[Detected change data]
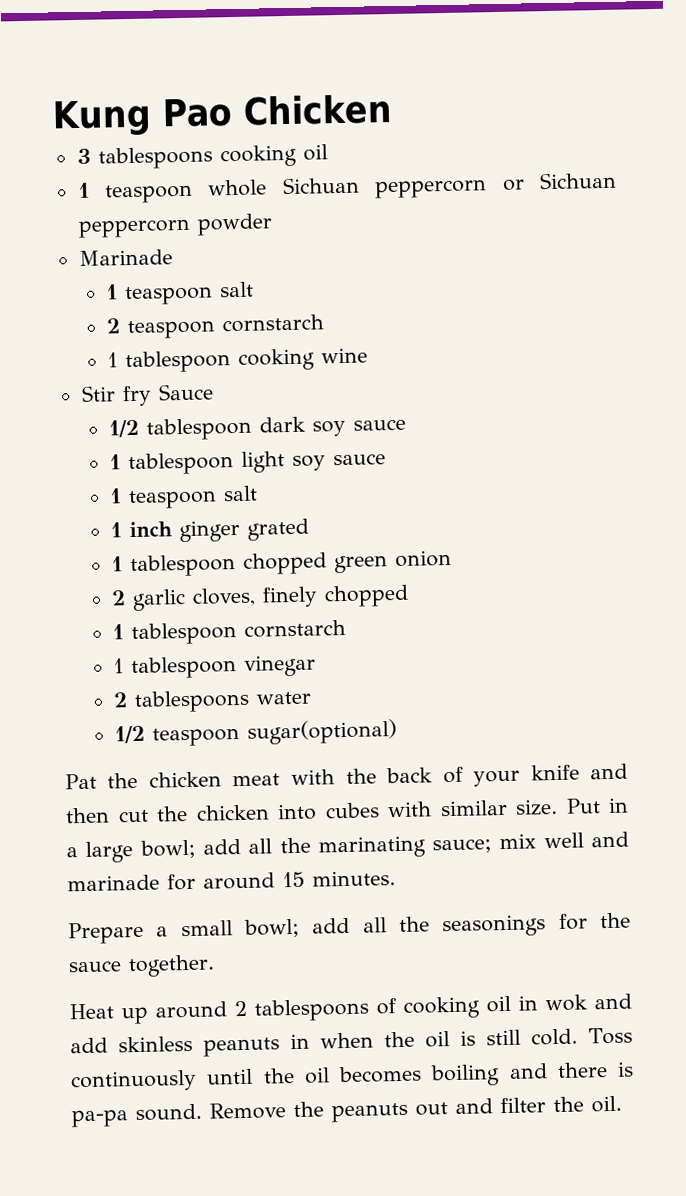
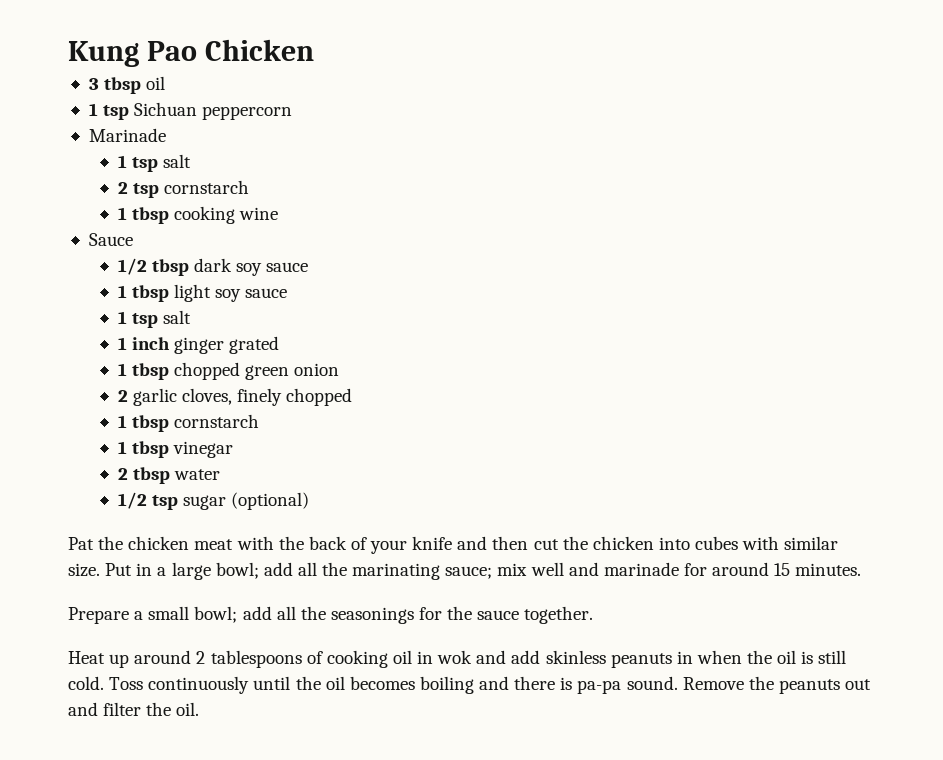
- 3 tablespoons cooking oil
+ 3 tbsp oil
- 1 teaspoon whole Sichuan peppercorn or Sichuan peppercorn powder
+ 1 tsp Sichuan peppercorn
  Marinade
- 1 teaspoon salt
+ 1 tsp salt
- 2 teaspoon cornstarch
- 1 tablespoon cooking wine
+ 2 tsp cornstarch
+ 1 tbsp cooking wine
- Stir fry Sauce
+ Sauce
- 1/2 tablespoon dark soy sauce
+ 1/2 tbsp dark soy sauce
- 1 tablespoon light soy sauce
- 1 teaspoon salt
+ 1 tbsp light soy sauce
+ 1 tsp salt
- 1 tablespoon chopped green onion
+ 1 tbsp chopped green onion
- 1 tablespoon cornstarch
- 1 tablespoon vinegar
+ 1 tbsp cornstarch
+ 1 tbsp vinegar
- 2 tablespoons water
+ 2 tbsp water
- 1/2 teaspoon sugar(optional)
+ 1/2 tsp sugar (optional)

What is expected: Your answer should consist of all lines above that include the string "dark".

Answer below:
- 1/2 tablespoon dark soy sauce
+ 1/2 tbsp dark soy sauce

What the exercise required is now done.